I agreed that I did and I wasn’t.

‘And you, sir,’ he asked Dad. ‘You agree that this is the best thing?’

‘Obviously, in the circumstances,’ Dad said, nodding his head towards me.

I stared at my lap, feeling like a leper. The magistrate stamped and signed the special licence and we were back outside again by 2.20 p.m.

The next morning was my wedding day but I don’t think I had any of the usual emotions of a young bride. I was mainly concerned that I’d been getting twinges and worried that I was going to go into labour in the middle of the ceremony.
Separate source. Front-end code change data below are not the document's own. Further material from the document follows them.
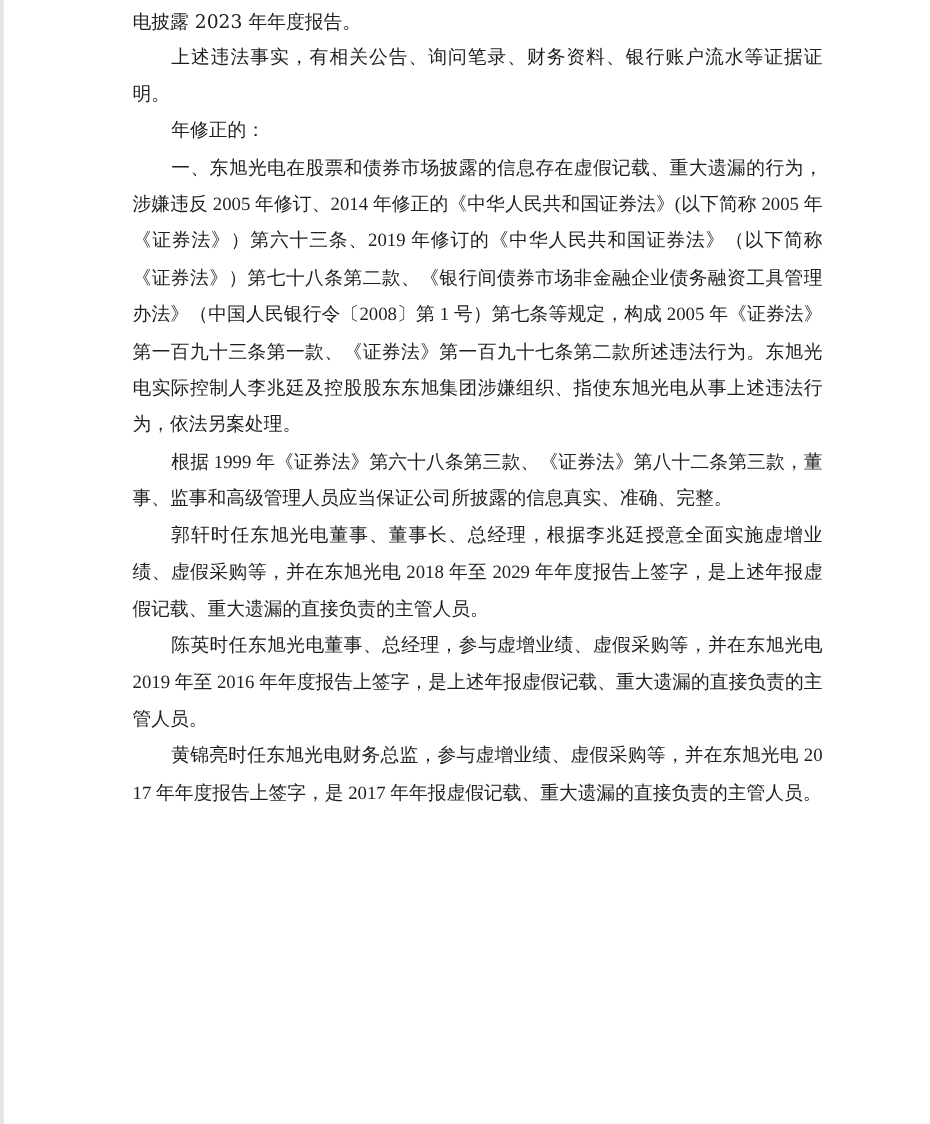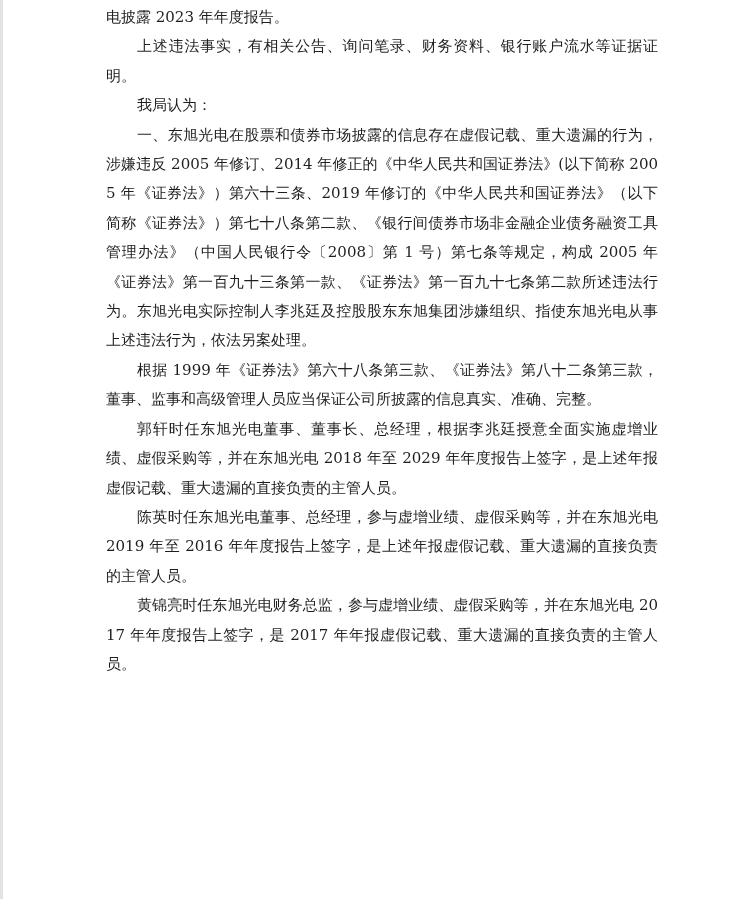--- a/index.html
+++ b/index.html
@@ -40,6 +40,7 @@
   }
   .indent {
     text-indent: 31px;
+    font-family: Liberation Serif, serif;
   }
 </style>
 </head>

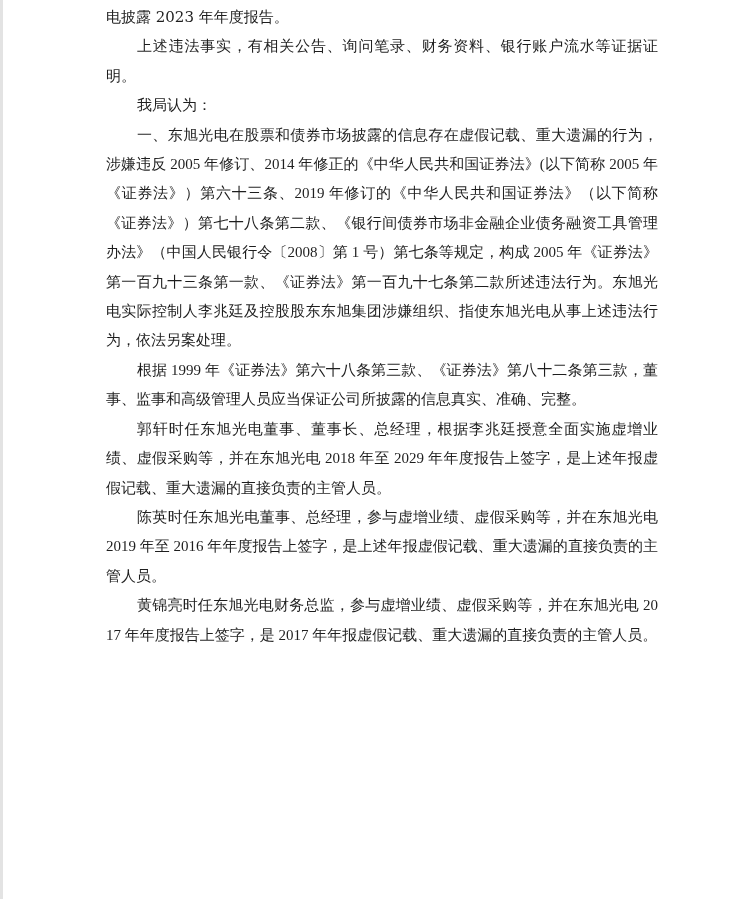--- a/index.html
+++ b/index.html
@@ -51,7 +51,7 @@
 <div class="page">
   <p class="para">电披露 2023 年年度报告。</p>
   <p class="para indent">上述违法事实，有相关公告、询问笔录、财务资料、银行账户流水等证据证明。</p>
-  <p class="para indent">我局认为：</p>
+  <p class="para indent">年修正的：</p>
   <p class="para indent">一、东旭光电在股票和债券市场披露的信息存在虚假记载、重大遗漏的行为，涉嫌违反 2005 年修订、2014 年修正的《中华人民共和国证券法》(以下简称 2005 年《证券法》）第六十三条、2019 年修订的《中华人民共和国证券法》（以下简称《证券法》）第七十八条第二款、《银行间债券市场非金融企业债务融资工具管理办法》（中国人民银行令〔2008〕第 1 号）第七条等规定，构成 2005 年《证券法》第一百九十三条第一款、《证券法》第一百九十七条第二款所述违法行为。东旭光电实际控制人李兆廷及控股股东东旭集团涉嫌组织、指使东旭光电从事上述违法行为，依法另案处理。</p>
   <p class="para indent">根据 1999 年《证券法》第六十八条第三款、《证券法》第八十二条第三款，董事、监事和高级管理人员应当保证公司所披露的信息真实、准确、完整。</p>
   <p class="para indent">郭轩时任东旭光电董事、董事长、总经理，根据李兆廷授意全面实施虚增业绩、虚假采购等，并在东旭光电 2018 年至 2029 年年度报告上签字，是上述年报虚假记载、重大遗漏的直接负责的主管人员。</p>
The local doctor was called but he assured me they were false contractions, known as Braxton Hicks.

I got dressed in a huge emerald-green brocade smock – virtually the only garment I owned that I could still fit into. Nigel surprised me by bringing me a beautiful bouquet of white roses bound in silk ribbon as a wedding present from him. Mum was dressed to the nines in a pale blue Jackie Kennedy dress, matching jacket and pillbox hat – far be it for her to miss out on any opportunity to dress up. Dad and Nigel wore their suits and ties.

As we drove to the registry office, Mum couldn’t resist a few little jibes. ‘I hope he turns up and doesn’t jilt you. It must be very depressing for him to be taking on such a burden.’
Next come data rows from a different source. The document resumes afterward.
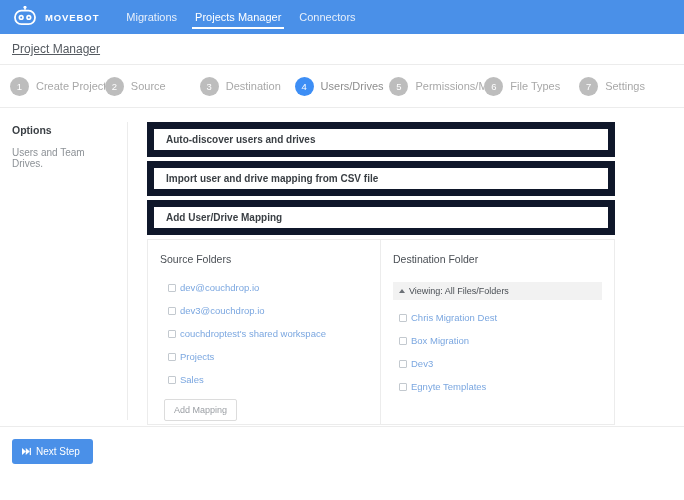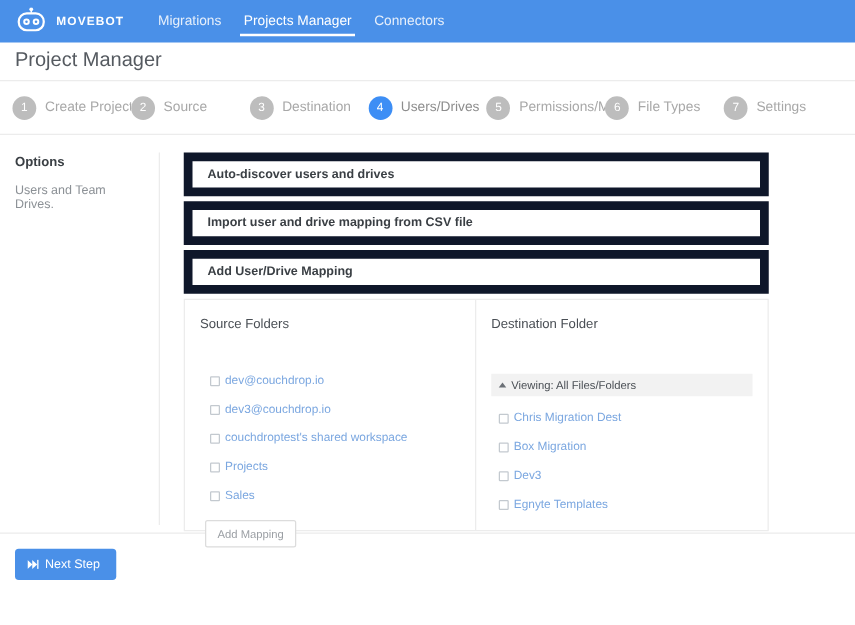--- a/index.html
+++ b/index.html
@@ -44,7 +44,7 @@
     height: 30px; display: flex; align-items: center;
     padding-left: 12px;
   }
-  .page-title { font-size: 16px; color: #555a60; }
+  .page-title { font-size: 12px; color: #555a60; text-decoration: underline; }
 
   
   .stepper {

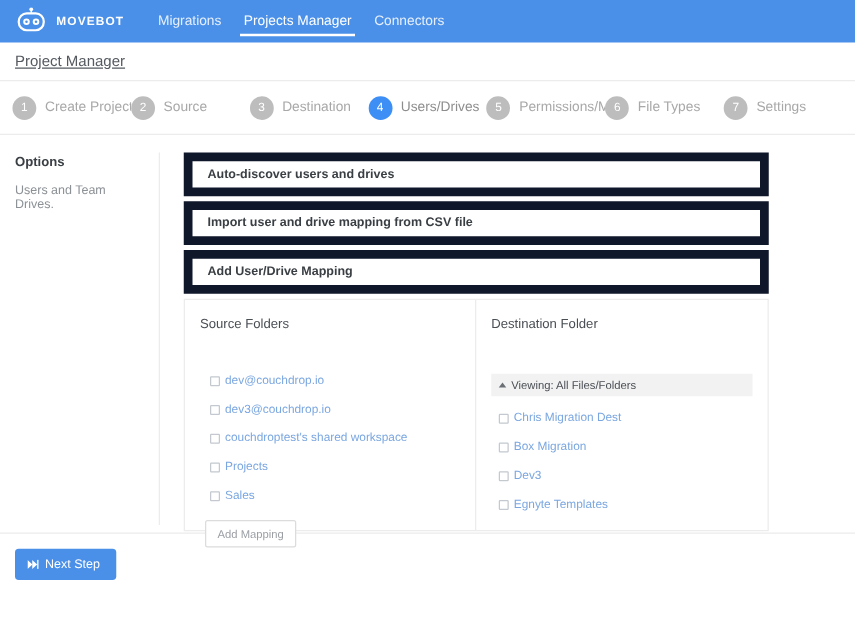--- a/index.html
+++ b/index.html
@@ -111,7 +111,7 @@
   .panel-col.source { width: 50%; border-right: 1px solid #ececec; }
   .panel-col.dest { width: 50%; }
   .panel-heading {
-    font-size: 10.5px; color: #4a4f55; margin-bottom: 34px;
+    font-size: 10.5px; color: #4a4f55; margin-bottom: 17px;
   }
   .folder-row {
     display: flex; align-items: center;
I ignored that so she continued, trying to get a reaction. ‘Other brides are radiantly beautiful, whereas you just look fat and frumpy. If he turns up at all, I wouldn’t be surprised if John runs a mile when he catches sight of you.’
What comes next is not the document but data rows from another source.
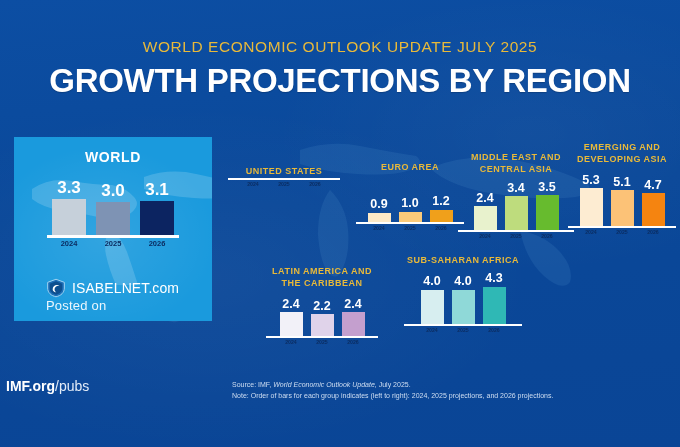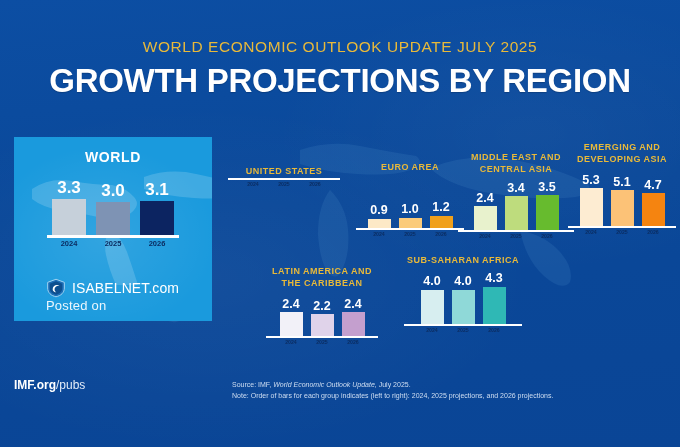--- a/index.html
+++ b/index.html
@@ -292,7 +292,7 @@
 
   <div class="group" style="left:356px; top:162px; width:108px;">
     <div class="group-title">EURO AREA</div>
-    <div class="chart" style="height:34px; margin-top:20px;">
+    <div class="chart" style="height:34px; margin-top:14px;">
       <div class="bar-col">
         <span class="bar-value">0.9</span>
         <div class="bar" style="height:9px;background:#fde9c6"></div>

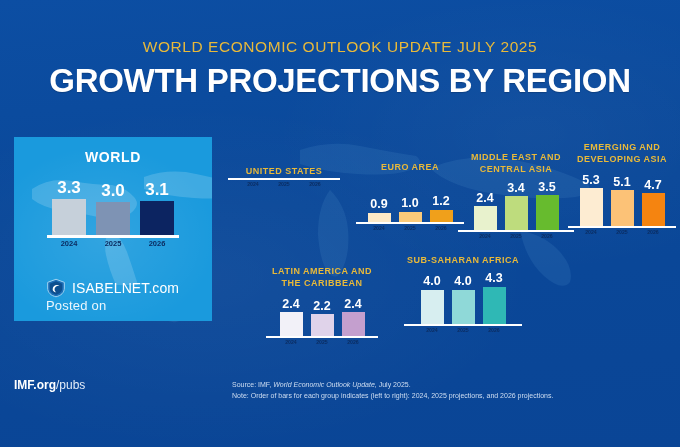--- a/index.html
+++ b/index.html
@@ -191,9 +191,9 @@
   
   #imf-logo {
     position: absolute;
-    left: 14px;
+    left: 6px;
     top: 378px;
-    font-size: 12px;
+    font-size: 14px;
     color: #ffffff;
     white-space: nowrap;
   }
‘Leave her alone, Mum,’ Nigel butted in. I gave him a little half-smile. I wasn’t nervous at all. I knew John would turn up because the spirits had told me. I also knew that my delivery was near; it wouldn’t be long before I could hold my baby in my arms for the first time.

John and Nelly were waiting on the steps outside the registry office. John gave me a quick kiss on the cheek and squeezed my hand. Mum and Nelly said hello, eyeing each other’s outfits, and I could tell Mum was pleased that hers was much smarter.

We were called in to stand in front of the registrar, a kindly woman with a lacquered blonde helmet of hair. Seeing my condition, she asked that a chair be brought for me and a glass of water positioned on the desk where I could reach it. As she began reading out the service, I looked round at John, who was picking the skin by his nails, and I realized that I hardly knew him at all. A stranger and I were linking our futures to each other, just so that the child in my belly could never be called a bastard, the way I had been.

‘Do you, Vanessa Annette Casey, take this man to be your lawful wedded husband?’ the registrar asked, and I said, ‘I do.’

John consented as well and I heard Nelly sobbing behind me but no one voiced any objections and soon we were being pronounced man and wife.

When we walked out of the registry office, it was perhaps telling that I was holding Dad’s hand rather than my new husband’s.